What you need to do: Which lines of the data hold the word "淨發電量"? Copy all of them.

[Items from a dataset]

*** Block opens ***

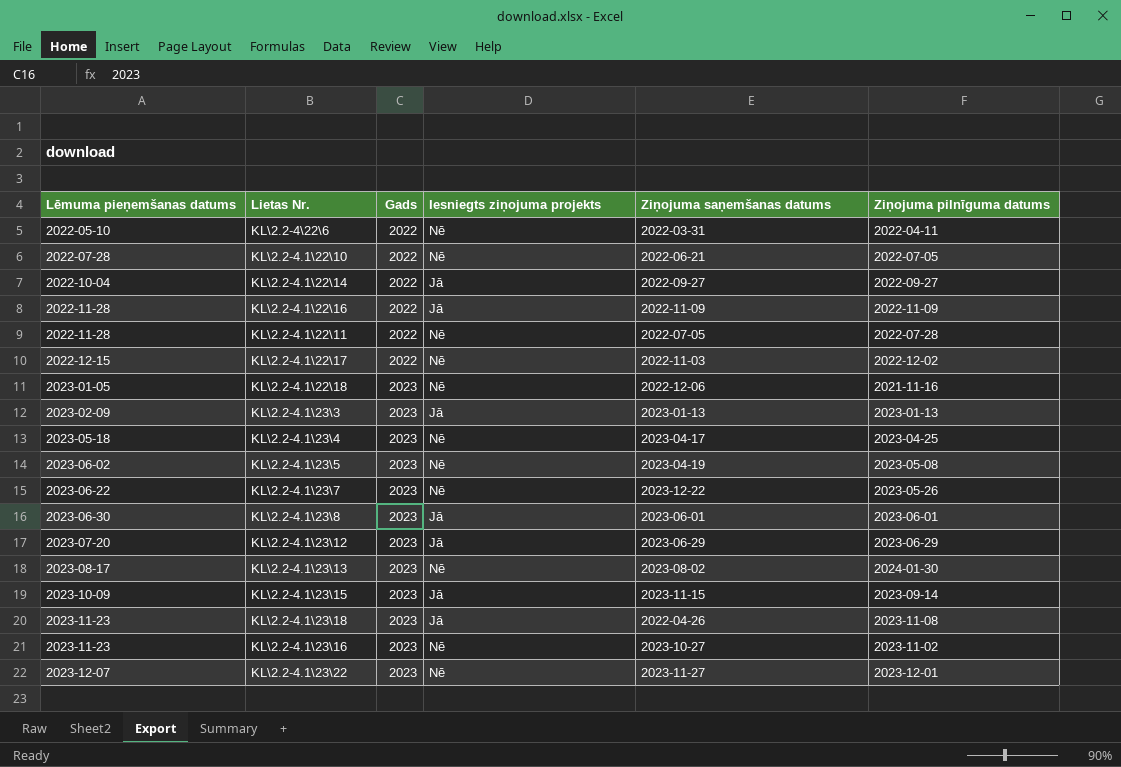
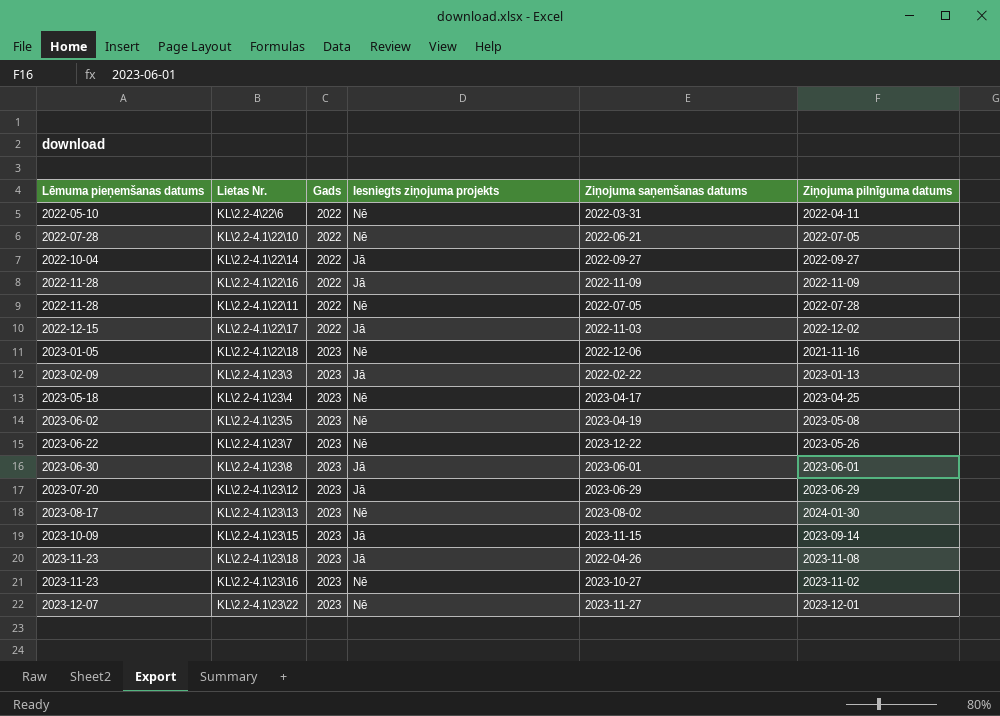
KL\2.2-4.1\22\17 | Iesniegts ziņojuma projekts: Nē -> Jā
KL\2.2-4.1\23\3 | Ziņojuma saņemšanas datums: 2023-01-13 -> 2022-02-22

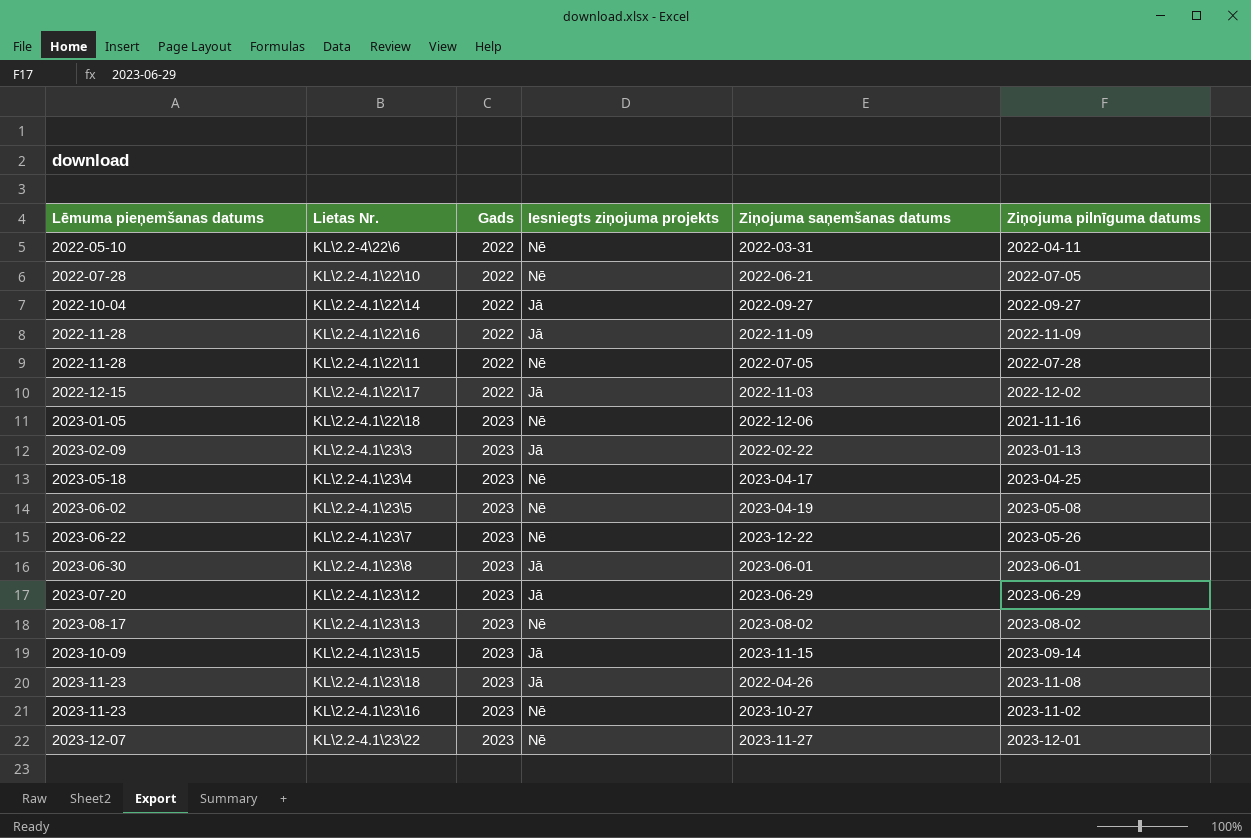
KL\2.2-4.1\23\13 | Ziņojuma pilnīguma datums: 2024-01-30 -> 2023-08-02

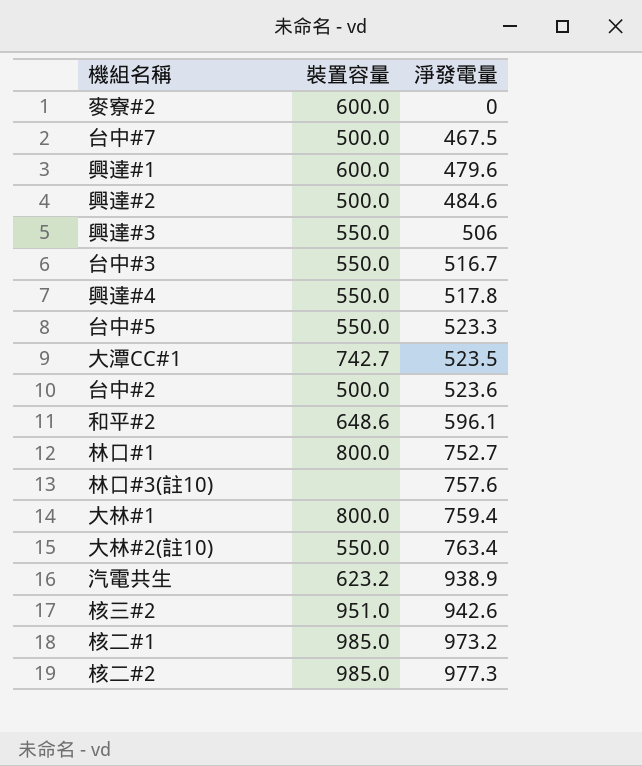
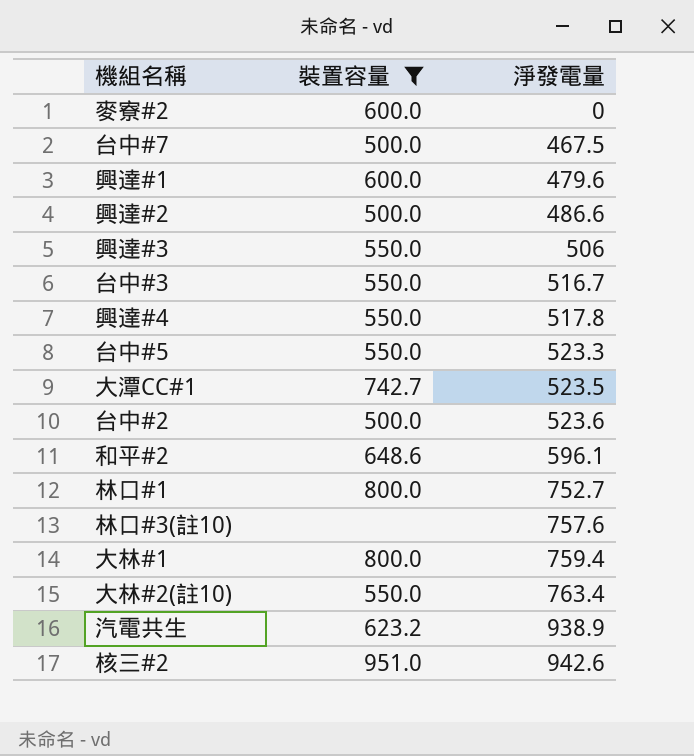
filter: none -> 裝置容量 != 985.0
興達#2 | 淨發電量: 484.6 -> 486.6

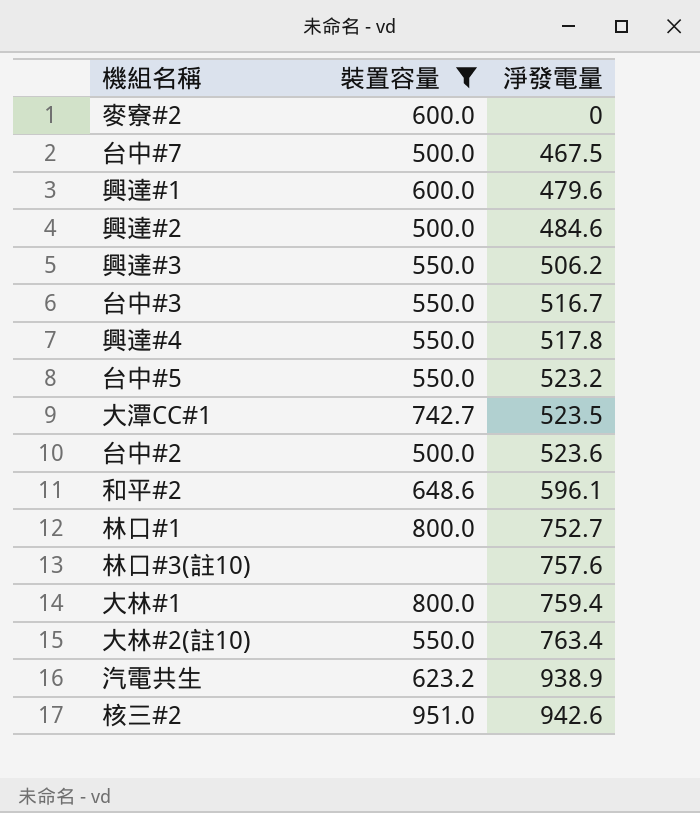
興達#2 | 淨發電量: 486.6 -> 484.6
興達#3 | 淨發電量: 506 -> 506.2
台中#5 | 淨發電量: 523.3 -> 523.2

*** Block closes ***

Reply:
興達#2 | 淨發電量: 484.6 -> 486.6
興達#2 | 淨發電量: 486.6 -> 484.6
興達#3 | 淨發電量: 506 -> 506.2
台中#5 | 淨發電量: 523.3 -> 523.2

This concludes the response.